I've often wished for a bionic eye, which would photograph what i'm seeing with a single blink. My interest in taking pictures of eyes began with photographing my own. I took part in a photo project called 365 days, in which I had to take a self portrait every day for a year. Often, the reflection of my own eye was the subject of the daily shot. The project increased my interest in many aspects of the human face, but none as much as the eye.
I began experimenting with photographic image transfers onto wood after reading online about the transfer properties of acrylic gel media. Getting a consistently professional outcome proved to be a challenge, but after many trials and errors, I can usually count on being successful with most attempts. What intrigued me about the process, was that after the paper backing of the photograph was removed, the remaining image layer was so thin as to allow the grain of the wood to show through and become part of the original image. Though much of the in-between work is repetitious and tedious, the preparing of the photograph and the finished product are most rewarding.

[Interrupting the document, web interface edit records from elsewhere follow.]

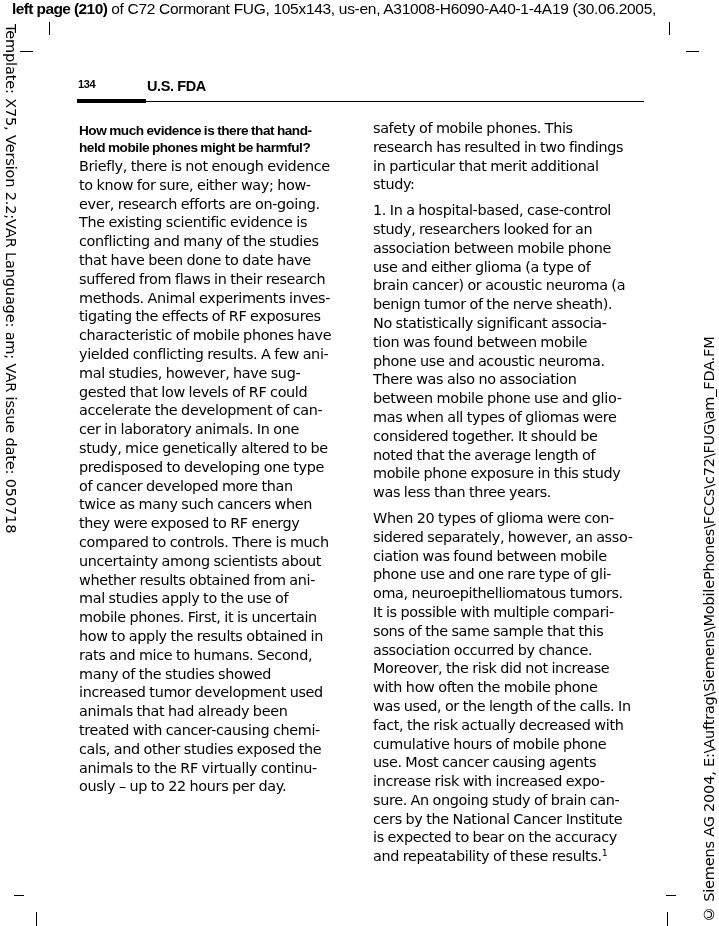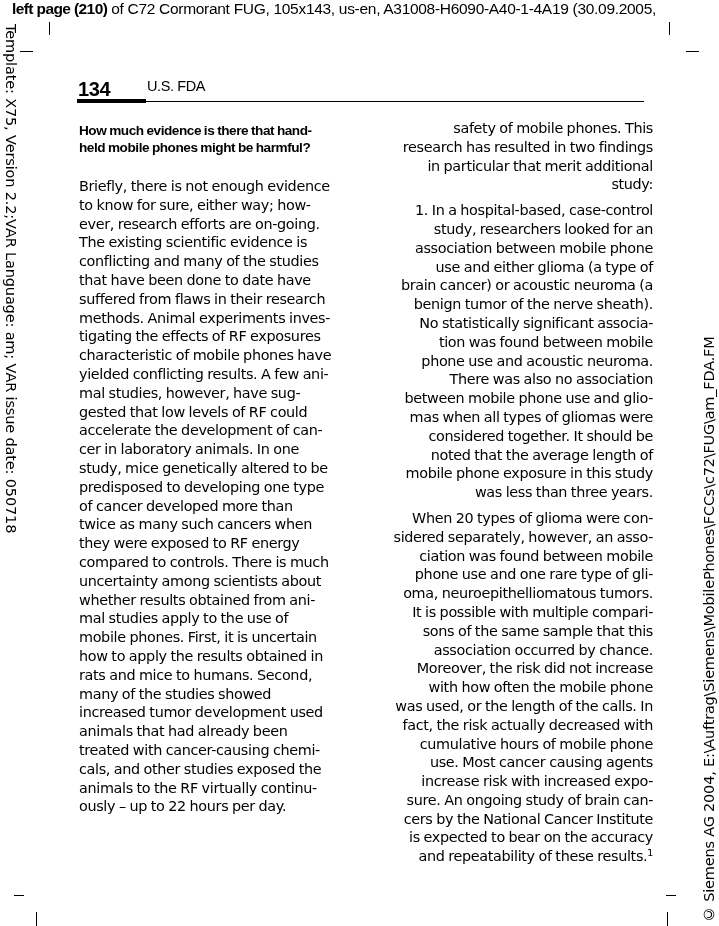--- a/index.html
+++ b/index.html
@@ -64,7 +64,7 @@
 </head>
 <body>
 
-<div class="topline"><span class="bold">left page (210)</span><span> of C72 Cormorant FUG, 105x143, us-en, A31008-H6090-A40-1-4A19 (30.09.2005,</span></div>
+<div class="topline"><span class="bold">left page (210)</span><span> of C72 Cormorant FUG, 105x143, us-en, A31008-H6090-A40-1-4A19 (30.06.2005,</span></div>
 
 <div class="crop" style="left:49px;top:22px;width:1px;height:13px;"></div>
 <div class="crop" style="left:20px;top:51px;width:13px;height:1px;"></div>

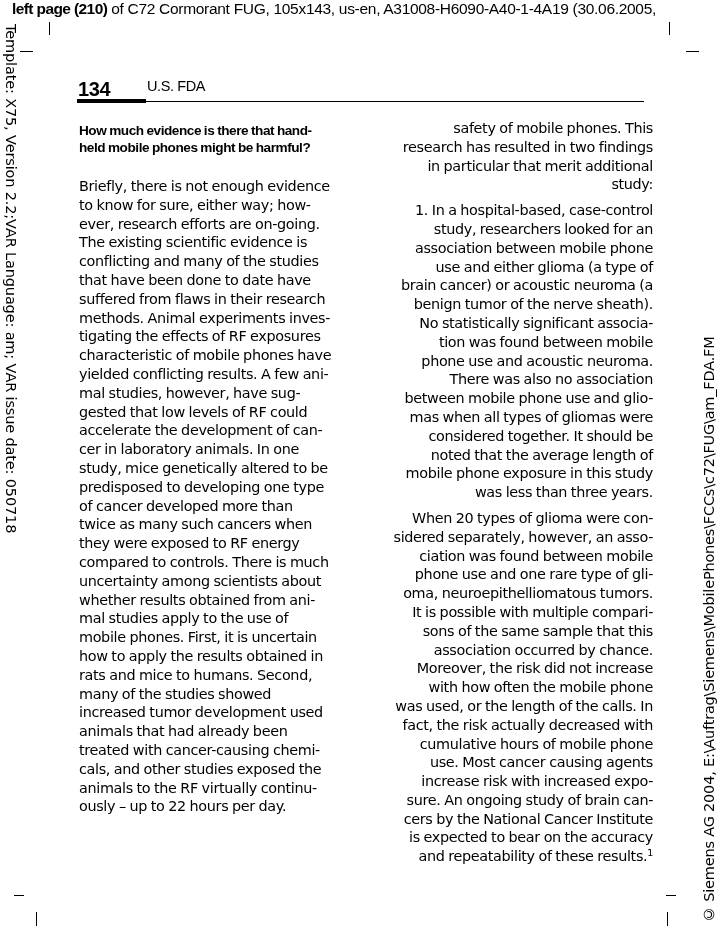--- a/index.html
+++ b/index.html
@@ -31,7 +31,7 @@
     }
     .header .pageno {
       position: absolute; left: 0; top: 0;
-      font-family: "Liberation Sans", sans-serif; font-weight: bold; font-size: 20px;
+      font-family: "Liberation Sans", sans-serif; font-weight: bold; font-size: 11px;
       letter-spacing: -0.4px;
       text-align: right;
     }

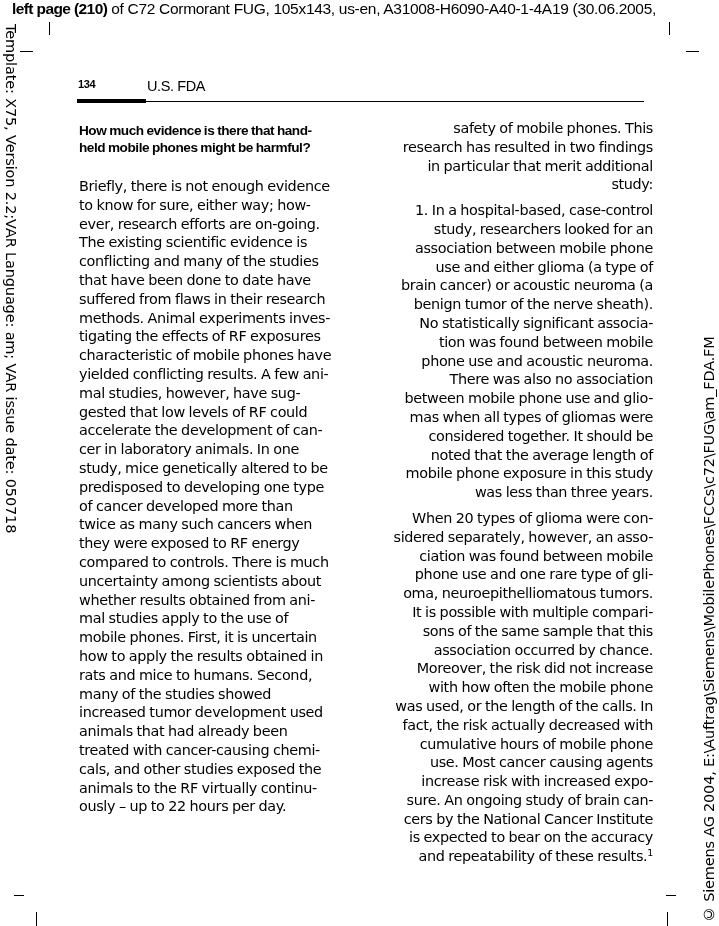--- a/index.html
+++ b/index.html
@@ -37,7 +37,7 @@
     }
     .header .section {
       position: absolute; left: 69px; top: 0;
-      font-family: "Liberation Sans", sans-serif; font-weight: normal; font-size: 14.5px;
+      font-family: "Liberation Sans", sans-serif; font-weight: bold; font-size: 14.5px;
       letter-spacing: -0.4px;
     }
     .header .rule-thin {

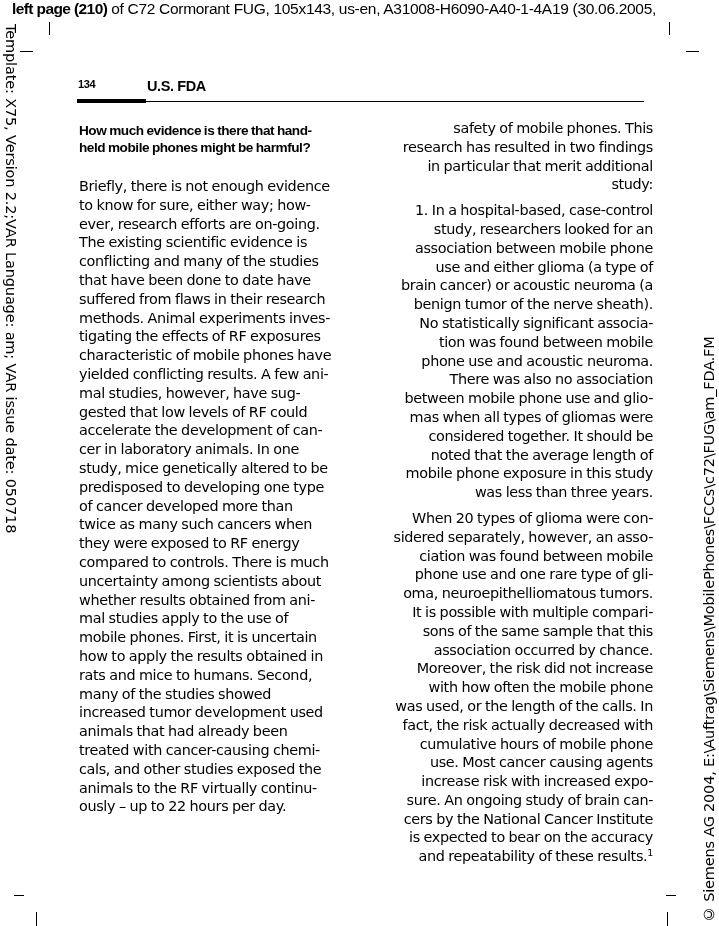--- a/index.html
+++ b/index.html
@@ -55,7 +55,7 @@
     .col.right { left: 373px; text-align: right; }
     .col p { margin: 0 0 7px 0; white-space: pre-line; }
     .col h2 {
-      margin: 0 0 21px 0; font-family: "Liberation Sans", sans-serif; font-weight: bold;
+      margin: 0 0 1px 0; font-family: "Liberation Sans", sans-serif; font-weight: bold;
       font-size: 13.6px; line-height: 17px; letter-spacing: -0.45px; white-space: pre-line;
     }
     .col.right { top: 119px; }

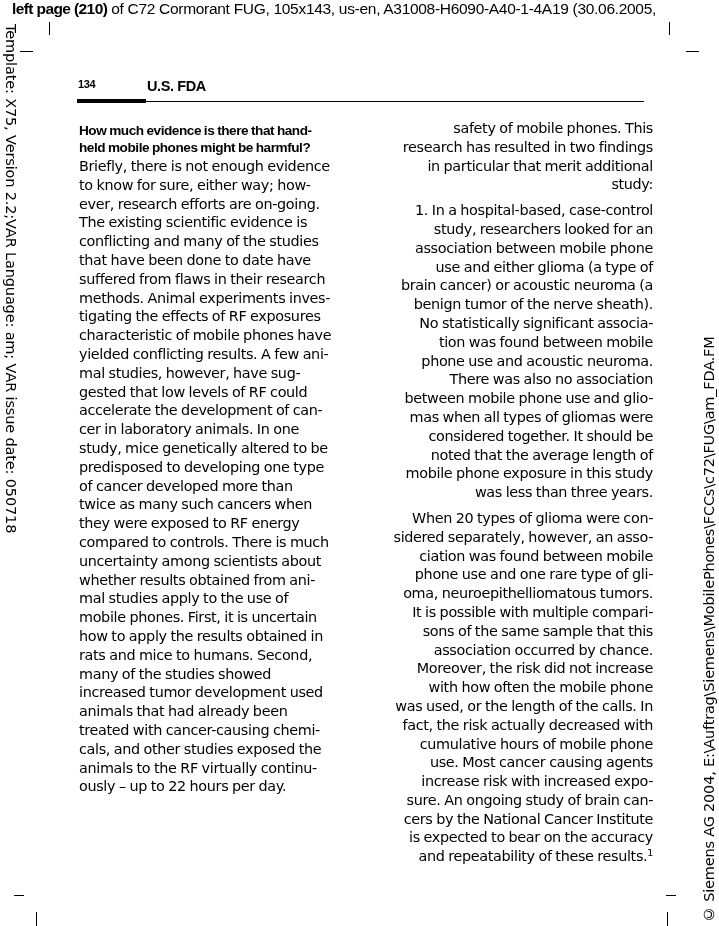--- a/index.html
+++ b/index.html
@@ -52,7 +52,7 @@
       letter-spacing: -0.35px; word-spacing: -0.5px;
     }
     .col.left { left: 79px; }
-    .col.right { left: 373px; text-align: right; }
+    .col.right { left: 373px; }
     .col p { margin: 0 0 7px 0; white-space: pre-line; }
     .col h2 {
       margin: 0 0 1px 0; font-family: "Liberation Sans", sans-serif; font-weight: bold;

Paul Fontana was born in New York City and lived there until his teen years. He made his way to 23 acres of wooded heaven in Cohutta, Georgia by way south Florida.
He honed his photographic skills as a U.S.N. Photographer’s Mate aboard 2 different aircraft carriers, photographing mostly mundane images of shipboard life with the occasional significantly important events: the Gemini-V recovery being the most notable.
Many decades passed before Paul’s love of photography would give way to painting. After retiring from teaching he has the luxury of balancing his time between the two.
ABOUT THE EXHIBIT
Eye of the Beholder consists of image transfers on wood or canvas. A combination of digital art and straightforward photography is arranged to focus, so to speak, on that most miraculous organ, the eye. The show is composed of small, single pieces or multiple arrangements on wood and canvas pulled over stretcher bars or blocks of wood and, at times, burnished with acrylic pigment, which adds additional texture.